*What you should do*
Read the records beneath this task and copy every line that contains the string "Hunting".

Before-and-after change data:

━━━━━━━━━━━━━━━━━━━━━━━━━━━━━━

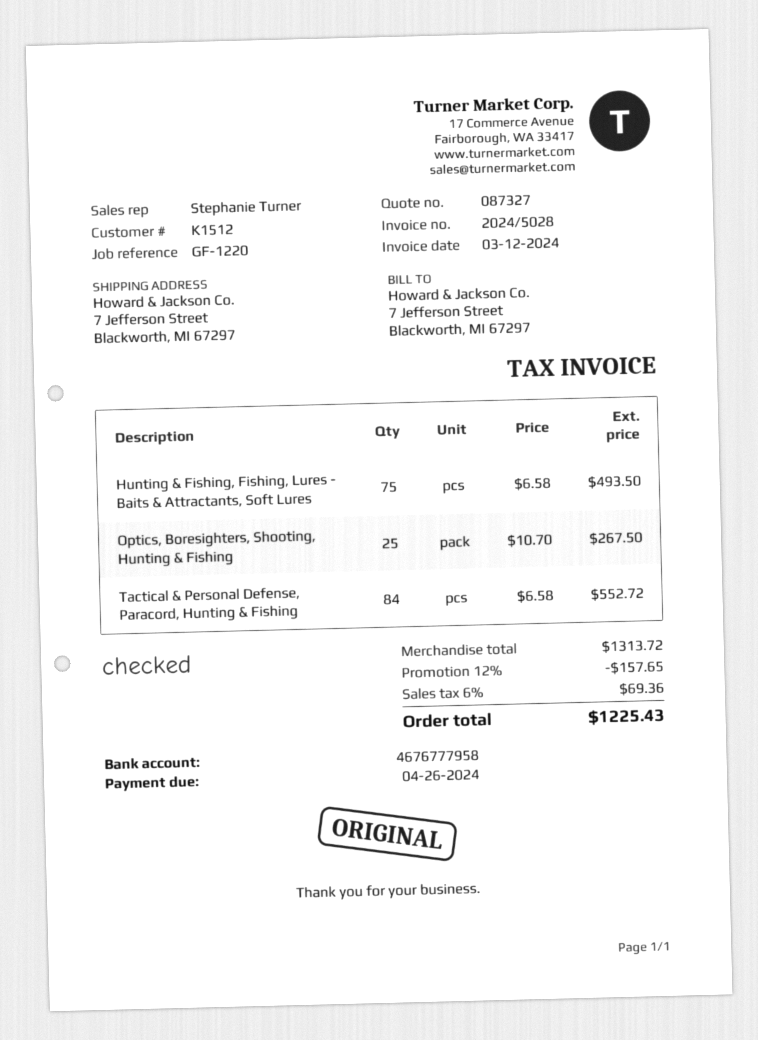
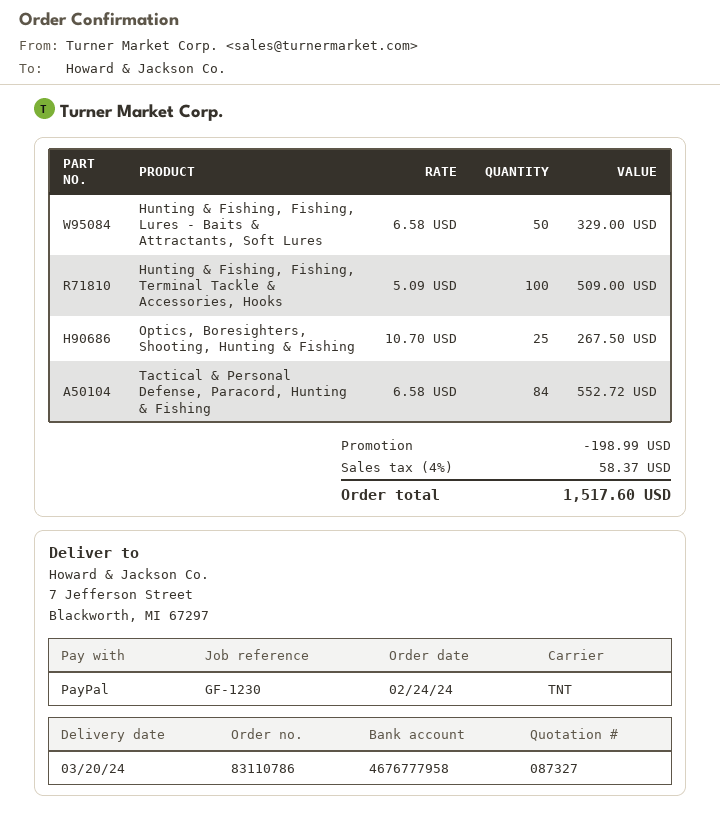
reference: GF-1220 -> GF-1230
Hunting & Fishing, Fishing, Lures - Baits & Attractants, Soft Lures: 75 x 6.58 = 493.50 -> 50 x 6.58 = 329.00
Hunting & Fishing, Fishing, Terminal Tackle & Accessories, Hooks: none -> 100 x 5.09 = 509.00
discount: 157.65 -> 198.99
tax: 6% = 69.36 -> 4% = 58.37
total: 1225.43 -> 1517.60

━━━━━━━━━━━━━━━━━━━━━━━━━━━━━━

*Your response*
Hunting & Fishing, Fishing, Lures - Baits & Attractants, Soft Lures: 75 x 6.58 = 493.50 -> 50 x 6.58 = 329.00
Hunting & Fishing, Fishing, Terminal Tackle & Accessories, Hooks: none -> 100 x 5.09 = 509.00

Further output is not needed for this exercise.